駒場住宅跡地整備計画に対する意見―1(2022-9-8)
<国有地であることの意味>
駒場東大前駅西口前にある国有地、駒場住宅跡地は、売却せずに定期借地権により民間で活用する方針となっている。売却しなかったのは、公益を守るためであったはずだ。
しかし、今回の整備計画によると、国有地であればこそ可能なものが何もない。入札では年間貸付料3億8千760万円、54年間で209億3千40万円に相当する金額を提示した業者が最高額ということで落札している。
国会でもしきりに議論の対象となった森友学園への国有地払下げの金額が1億3400万円。1年間の貸付料だけで森友学園への払下げ金額の3倍近い数字が今回の事案とすれば、森友問題などたいしたことではないという印象すら受ける。
無論森友学園の件は払下げ金額が低すぎたのが問題なので、駒場住宅地跡地は高いのだからで何が悪い、ということになりそうだが、そうともいえない。国庫の収入が大きいことは、事業者が入手した土地から最大の土地代を払うことができる案が採択されたことなのである。最大の土地代を払うことのできるビジネスプランが、それだけで公益に資するといえるのかどうか。
例えば、公共広場の面積を十分にとって、収益の得やすい事業スペースを少なくすれば、入札価格は低くなる。しかし、その方が景観的にもよいだろうし、利用者にとっては望ましいはずである。つまり、落札金額が大きいことと、地域の満足度はトレード・オフの関係となるといってよいのではないか。国民の満足と地域の満足は違って当然との反論もあるかもしれないとしても。
平成30年から令和3年まで、多くの時間を費やして導入すべき施設、導入が望まれる施設が検討されてきた。目黒区議団も視察に来ている。そしてその結果が、誰も想定していなかった事業者提案施設が敷地の過半のスペースを占めることになったのである。地域の満足と国民の満足を単純につなぎ合わせた結果なのかもしれない。
しかし、事業者提案施設とはいえ、国有地に作る施設である。当然それにふさわしいものでなくてはならないというのは甘いか。誰もがそう考えて楽しみにしていたのではないか。にもかかわらず、採択された案は老人ホームと学生寮。目新しさはまったくない。それぞれの注視すべき問題点については後日あらためて記す。
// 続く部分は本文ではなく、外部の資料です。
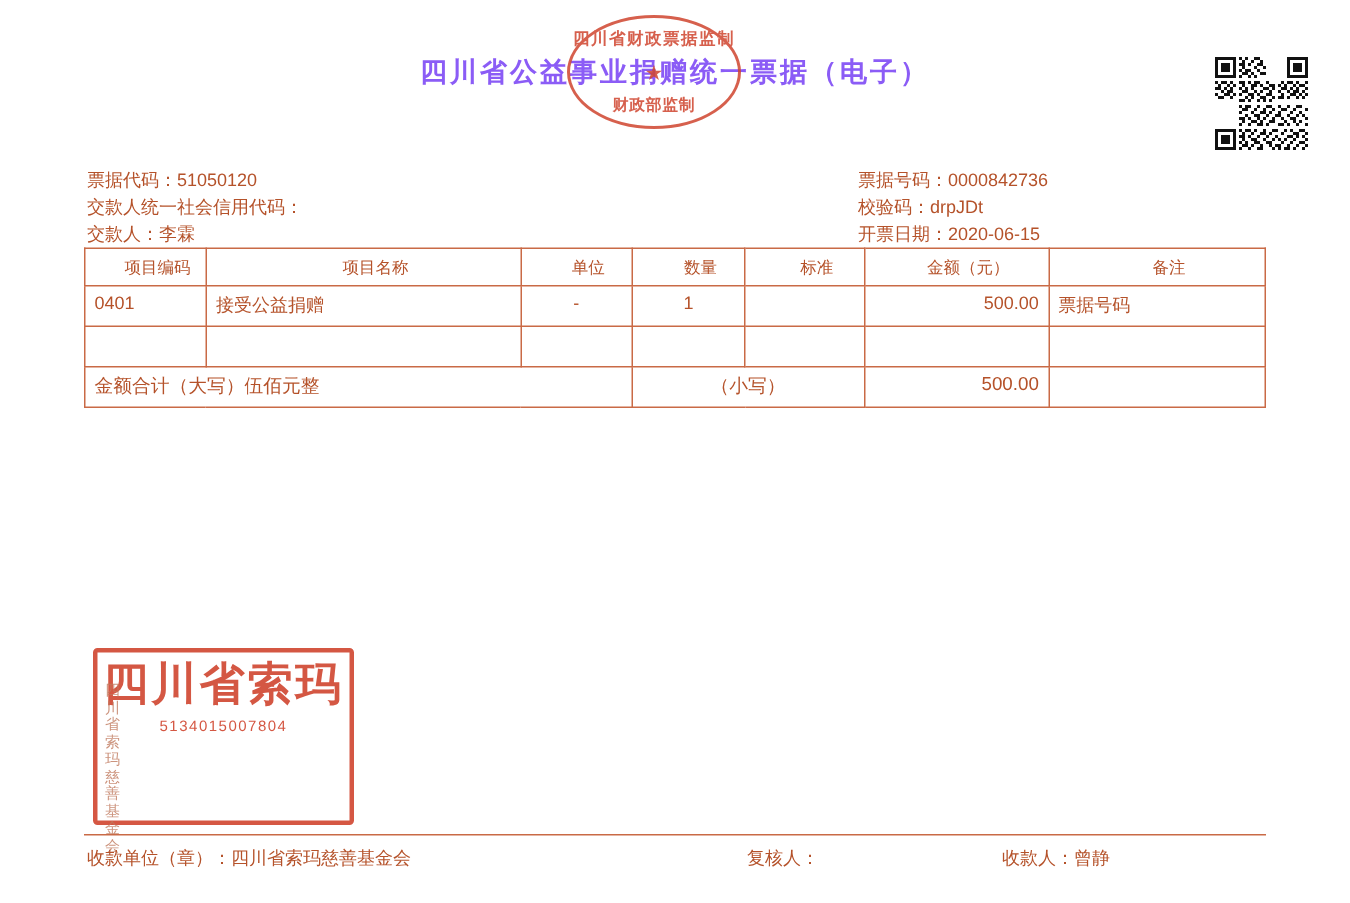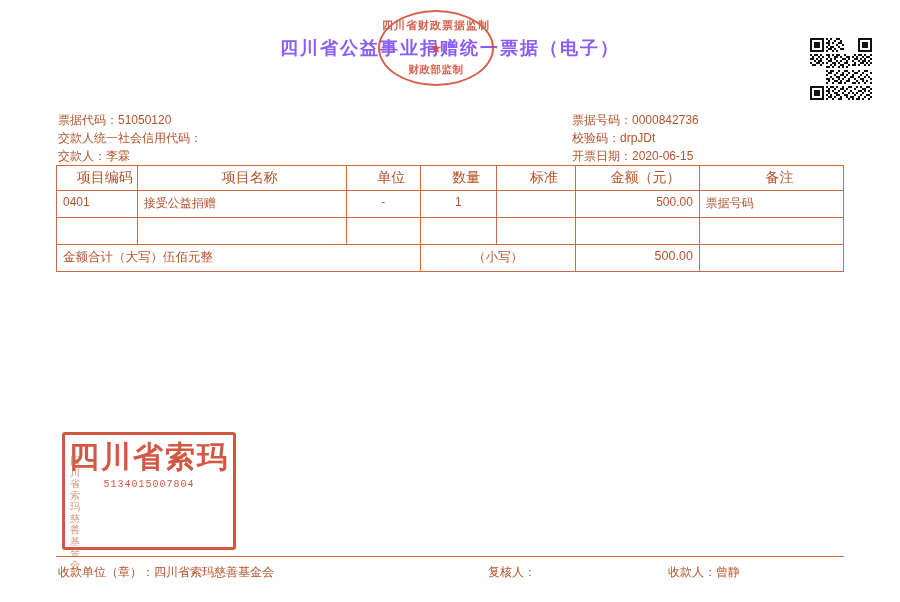--- a/index.html
+++ b/index.html
@@ -103,21 +103,21 @@
     color: #b5522a;
   }
   table.items th, table.items td {
     border: 1px solid #c96a46;
     padding: 0;
   }
   table.items thead th {
     height: 24px;
     font-weight: normal;
     text-align: center;
-    font-size: 14px;
+    font-size: 11px;
     padding-left: 16px;
   }
   table.items tbody td {
     vertical-align: top;
     height: 22px;
     padding: 4px 6px 0 6px;
   }
   td.c-code  { width: 72px; text-align: left; }
   td.c-name  { width: 228px; text-align: left; }
   td.c-unit  { width: 66px; text-align: center; }
@@ -155,21 +155,21 @@
   }
   .sq-stamp .l1, .sq-stamp .l2, .sq-stamp .l3 {
     font-weight: bold;
     letter-spacing: 2px;
     line-height: 1.0;
   }
   .sq-stamp .l1 { font-size: 30px; margin-top: 7px; }
   .sq-stamp .l2 { font-size: 23px; margin-top: 6px; }
   .sq-stamp .l3 { font-size: 23px; margin-top: 6px; }
   .sq-stamp .code {
-    font-family: Liberation Mono, monospace;
+    font-family: Liberation Sans, sans-serif;
     font-size: 10px;
     letter-spacing: 1px;
     margin-top: 7px;
   }
   .stamp-vert {
     position: absolute;
     left: 70px;
     top: 455px;
     width: 14px;
     font-size: 10px;
@@ -188,21 +188,21 @@
     border-top: 1px solid #c96a46;
   }
   .foot {
     position: absolute;
     top: 564px;
     font-size: 12px;
     color: #b5522a;
     white-space: nowrap;
   }
   .foot-a { left: 58px; }
-  .foot-b { left: 488px; }
+  .foot-b { left: 498px; }
   .foot-c { left: 668px; }
 </style>
 </head>
 <body>
 
 <div class="receipt">
 
   <div class="title">四川省公益事业捐赠统一票据（电子）</div>
 
   <div class="round-seal">

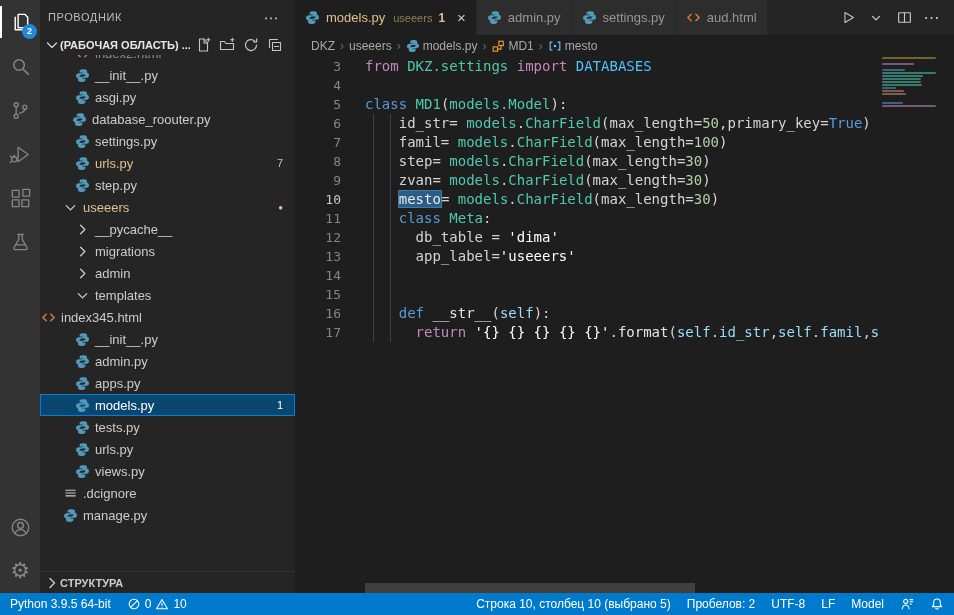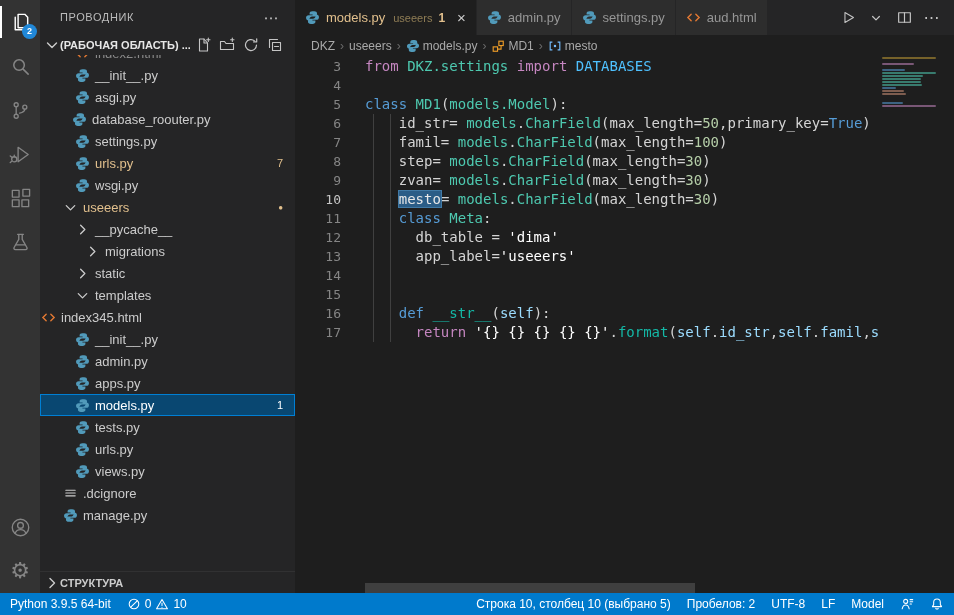--- a/index.html
+++ b/index.html
@@ -12,21 +12,21 @@
   .ab-item { width:40px; height:44px; display:flex; align-items:center; justify-content:center; color:#858585; position:relative; cursor:pointer; }
   .ab-item.active { color:#ffffff; }
   .ab-item.active::before { content:""; position:absolute; left:0; top:6px; bottom:6px; width:2px; background:#ffffff; }
   .ab-item svg { width:23px; height:23px; }
   .ab-badge { position:absolute; right:3px; bottom:5px; background:#2188d8; color:#fff; border-radius:50%; width:15px; height:15px; font-size:9px; line-height:15px; text-align:center; font-weight:bold; }
   .ab-spacer { margin-top:auto; }
   .gear-glyph { font-size:22px; line-height:22px; }
 
   
   .sidebar { position:absolute; left:40px; top:0; bottom:22px; width:255px; background:#252526; overflow:hidden; }
-  .sb-title { position:absolute; top:0; left:0; right:0; height:35px; background:#252526; z-index:3; font-size:11px; letter-spacing:.6px; color:#bbbbbb; line-height:35px; padding-left:20px; }
+  .sb-title { position:absolute; top:0; left:0; right:0; height:35px; background:#252526; z-index:3; font-size:11px; letter-spacing:.6px; color:#bbbbbb; line-height:35px; padding-left:8px; }
   .sb-title .more { position:absolute; right:16px; top:0; color:#cccccc; font-size:15px; cursor:pointer; }
   .sb-section { position:absolute; top:35px; left:0; right:0; height:20px; background:#252526; z-index:3; display:flex; align-items:center; font-size:11px; font-weight:bold; color:#e7e7e7; padding-left:4px; }
   .sb-section .chev { width:16px; color:#cccccc; }
   .sb-section .sec-label { white-space:nowrap; overflow:hidden; max-width:130px; }
   .sb-actions { margin-left:auto; display:flex; gap:8px; padding-right:12px; color:#c5c5c5; }
   .sb-actions span { width:16px; height:16px; cursor:pointer; }
 
   .tree { position:absolute; top:42px; left:0; right:0; z-index:1; }
   .tree-row { height:22px; display:flex; align-items:center; font-size:13px; color:#cccccc; cursor:pointer; position:relative; }
   .tree-row .slot { width:17px; height:16px; flex:0 0 17px; display:flex; align-items:center; justify-content:center; color:#cccccc; }
@@ -62,21 +62,21 @@
   .breadcrumb .bc-item svg { width:14px; height:14px; }
   .breadcrumb .sep { color:#6a6a6a; font-size:12px; padding:0 1px; }
 
   .code { position:absolute; top:57px; left:0; right:74px; bottom:10px; overflow:hidden; font-family:"DejaVu Sans Mono",monospace; font-size:14px; line-height:19px; }
   .guide { position:absolute; width:1px; background:#404040; top:57px; height:228px; }
   .cl { height:19px; display:flex; white-space:pre; }
   .lnum { flex:0 0 46px; text-align:right; color:#858585; font-size:13px; }
   .lnum.active { color:#c6c6c6; }
   .ltext { margin-left:24px; flex:0 0 auto; color:#d4d4d4; }
   .tk-k { color:#569cd6; } .tk-c { color:#c586c0; } .tk-t { color:#4ec9b0; }
-  .tk-n { color:#b5cea8; } .tk-s { color:#ffffff; } .tk-f { color:#14b8a6; }
+  .tk-n { color:#b5cea8; } .tk-s { color:#ffffff; } .tk-f { color:#e5e5e5; }
   .tk-v { color:#9cdcfe; } .tk-o { color:#4fc1ff; } .tk-p { color:#d4d4d4; }
   .tk-sel { color:#e8e8e8; background:#2b5d87; outline:1px solid #417aa6; }
 
   .minimap { position:absolute; top:57px; right:14px; width:60px; cursor:pointer; }
   .mm-row { height:2px; margin:0 2px 1px 2px; border-radius:1px; }
   .hscroll { position:absolute; left:70px; top:583px; width:330px; height:10px; background:#454545; opacity:.85; cursor:pointer; }
 
   
   .statusbar { position:absolute; left:0; right:0; bottom:0; height:22px; background:#007acc; color:#ffffff; display:flex; align-items:center; font-size:12px; padding:0 10px; z-index:6; }
   .sb-group { display:flex; align-items:center; gap:16px; }
@@ -258,54 +258,54 @@
         <span class="label">urls.py</span>
         <span class="badge">7</span>
       </div>
       <div class="tree-row" style="padding-left: 34px;">
         <span class="slot">
           <svg viewBox="0 0 16 16">
             <path fill="#519aba" d="M7.9 1.2c-1.9 0-3 .9-3 2.3v1.4h3.2v.6H3.9c-1.7 0-2.8 1.1-2.8 2.8s1.1 2.8 2.8 2.8h1v-1.7c0-1.5 1.2-2.6 2.7-2.6h3c1.2 0 2.2-1 2.2-2.2V3.5c0-1.4-1.1-2.3-3-2.3H7.9z"></path>
             <path fill="#519aba" d="M8.1 14.8c1.9 0 3-.9 3-2.3v-1.4H7.9v-.6h4.2c1.7 0 2.8-1.1 2.8-2.8s-1.1-2.8-2.8-2.8h-1v1.7c0 1.5-1.2 2.6-2.7 2.6h-3c-1.2 0-2.2 1-2.2 2.2v1.1c0 1.4 1.1 2.3 3 2.3h1.9z"></path>
           </svg>
         </span>
-        <span class="label">wsgi.py</span>
+        <span class="label">step.py</span>
       </div>
       <div class="tree-row modified" style="padding-left: 22px;">
         <span class="slot">
           <svg viewBox="0 0 16 16" fill="none" stroke="currentColor" stroke-width="1.4" stroke-linecap="round" stroke-linejoin="round">
             <path d="M3.5 6L8 10.5 12.5 6"></path>
           </svg>
         </span>
         <span class="label">useeers</span>
         <span class="badge" style="font-size: 8px;">●</span>
       </div>
       <div class="tree-row" style="padding-left: 34px;">
         <span class="slot">
           <svg viewBox="0 0 16 16" fill="none" stroke="currentColor" stroke-width="1.4" stroke-linecap="round" stroke-linejoin="round">
             <path d="M6 3.5L10.5 8 6 12.5"></path>
           </svg>
         </span>
         <span class="label">__pycache__</span>
       </div>
-      <div class="tree-row" style="padding-left: 44px;">
+      <div class="tree-row" style="padding-left: 34px;">
         <span class="slot">
           <svg viewBox="0 0 16 16" fill="none" stroke="currentColor" stroke-width="1.4" stroke-linecap="round" stroke-linejoin="round">
             <path d="M6 3.5L10.5 8 6 12.5"></path>
           </svg>
         </span>
         <span class="label">migrations</span>
       </div>
       <div class="tree-row" style="padding-left: 34px;">
         <span class="slot">
           <svg viewBox="0 0 16 16" fill="none" stroke="currentColor" stroke-width="1.4" stroke-linecap="round" stroke-linejoin="round">
             <path d="M6 3.5L10.5 8 6 12.5"></path>
           </svg>
         </span>
-        <span class="label">static</span>
+        <span class="label">admin</span>
       </div>
       <div class="tree-row" style="padding-left: 34px;">
         <span class="slot">
           <svg viewBox="0 0 16 16" fill="none" stroke="currentColor" stroke-width="1.4" stroke-linecap="round" stroke-linejoin="round">
             <path d="M3.5 6L8 10.5 12.5 6"></path>
           </svg>
         </span>
         <span class="label">templates</span>
       </div>
       <div class="tree-row" style="">

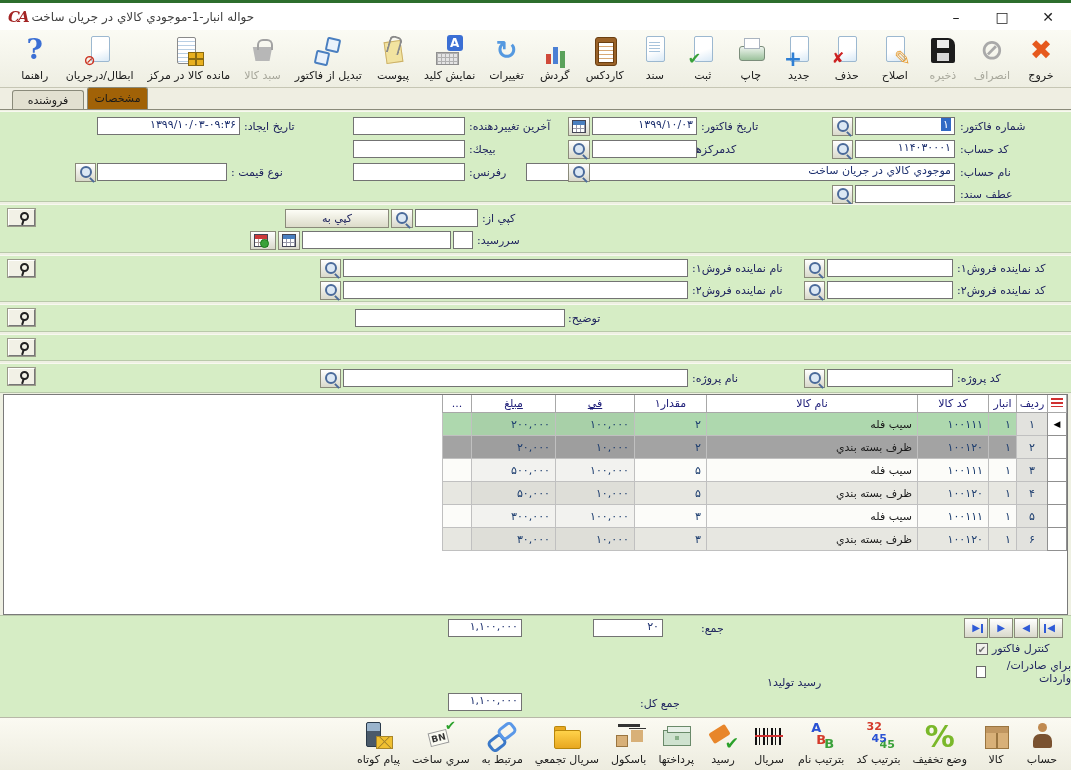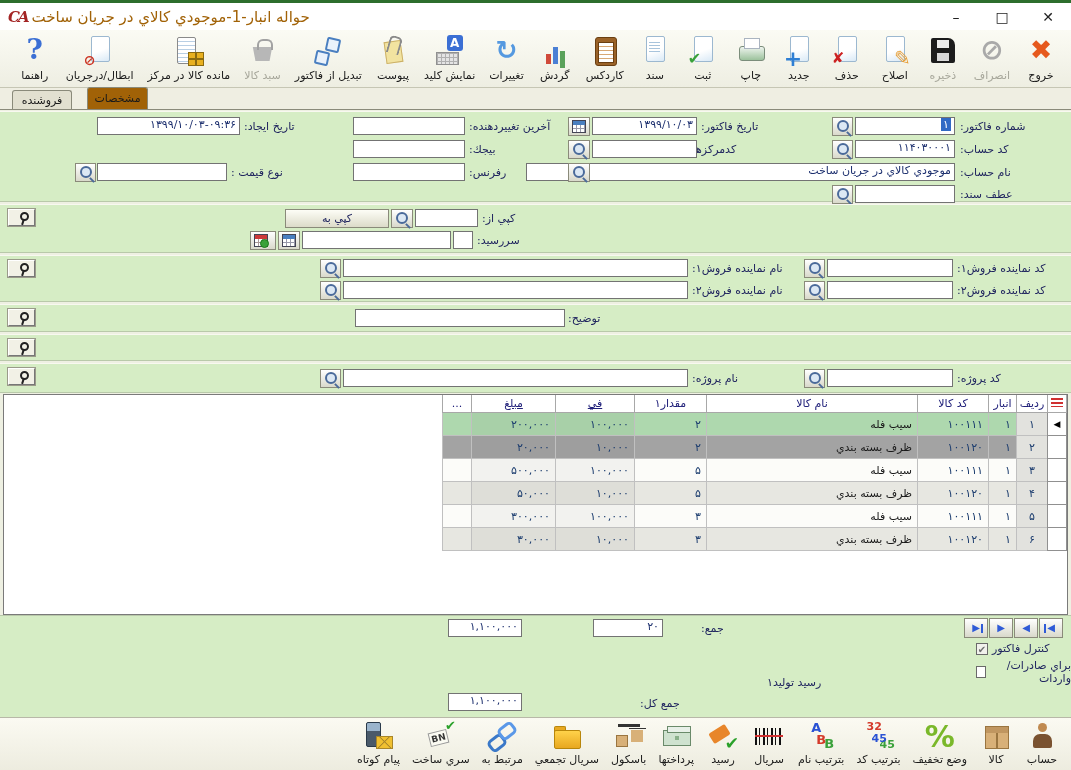--- a/index.html
+++ b/index.html
@@ -7,21 +7,21 @@
     width:1071px;height:770px;position:relative;overflow:hidden;
     background:#eef0e2;
     font-family:"DejaVu Sans",sans-serif;font-size:11px;color:#1f2468;
     direction:rtl;
   }
   
   #titlebar{position:absolute;left:0;top:0;width:1071px;height:30px;background:#fff;
     border-top:3px solid #2d6e2d;box-sizing:border-box;direction:ltr;display:flex;align-items:center}
   #logo{font-family:"DejaVu Serif",serif;font-style:italic;font-weight:bold;color:#a32424;
     font-size:15px;margin:0 4px 0 8px;letter-spacing:-2px}
-  #wtitle{font-size:15px;color:#a16207;direction:rtl}
+  #wtitle{font-size:12px;color:#404040;direction:rtl}
   #wctrl{margin-left:auto;display:flex;direction:ltr}
   .wbtn{width:46px;height:24px;text-align:center;line-height:24px;font-size:14px;color:#222;cursor:default}
   
   #toolbar{position:absolute;left:0;top:30px;width:1071px;height:58px;
     background:linear-gradient(#fbfbf4,#eeeee2);border-bottom:1px solid #c6c6b4;box-sizing:border-box;
     display:flex;flex-direction:row;align-items:flex-start;padding:3px 6px 0 0}
   .tbtn{display:flex;flex-direction:column;align-items:center;padding:1px 7px;cursor:default}
   .tlbl{font-size:11px;color:#1a1a1a;white-space:nowrap;margin-top:1px}
   .tbtn.disabled .tlbl{color:#a7a79b}
   .ti{width:34px;height:34px;position:relative;display:block;overflow:hidden}
@@ -247,21 +247,21 @@
       <span class="tlbl">ابطال/درجريان</span>
     </div>
     <div class="tbtn">
       <span class="ti" data-i="help"></span>
       <span class="tlbl">راهنما</span>
     </div>
   </div>
 
 <div id="tabstrip">
   <div class="tab active" style="left:87px;width:61px">مشخصات</div>
-  <div class="tab" style="left:12px;width:60px">فروشنده</div>
+  <div class="tab" style="left:12px;width:72px">فروشنده</div>
 </div>
 
 <div class="panel" style="top:111px;height:91px">
 
   <span class="flabel" style="left:960px;top:6px">شماره فاكتور:</span>
   <span class="fin" style="right:116px;width:100px;top:5px"><span class="selval">۱</span></span>
   <span class="mbtn" style="right:218px;width:21px;top:5px">
       <span class="mag"></span>
     </span>
   <span class="flabel" style="left:701px;top:6px">تاريخ فاكتور:</span>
繰り返しになるが、国有地を払下げではなく、賃貸での土地利用により業者ができるだけ大きな収益を上げ、土地代を多く国庫に納めることがよいことなのか。国民全体からすれば、ある地域の住民に十分な満足が得られなくても、できるだけ国庫に多く入れてもらうことが望ましい、との考え方もあるかもしれない。財務省はその立場なのだろう。しかし少なくとも環境省は違うだろうし、その他各省庁の立場からこの件を見たらどうなるか。東大駒場キャンパスの学生の思考課題として使えるだろう。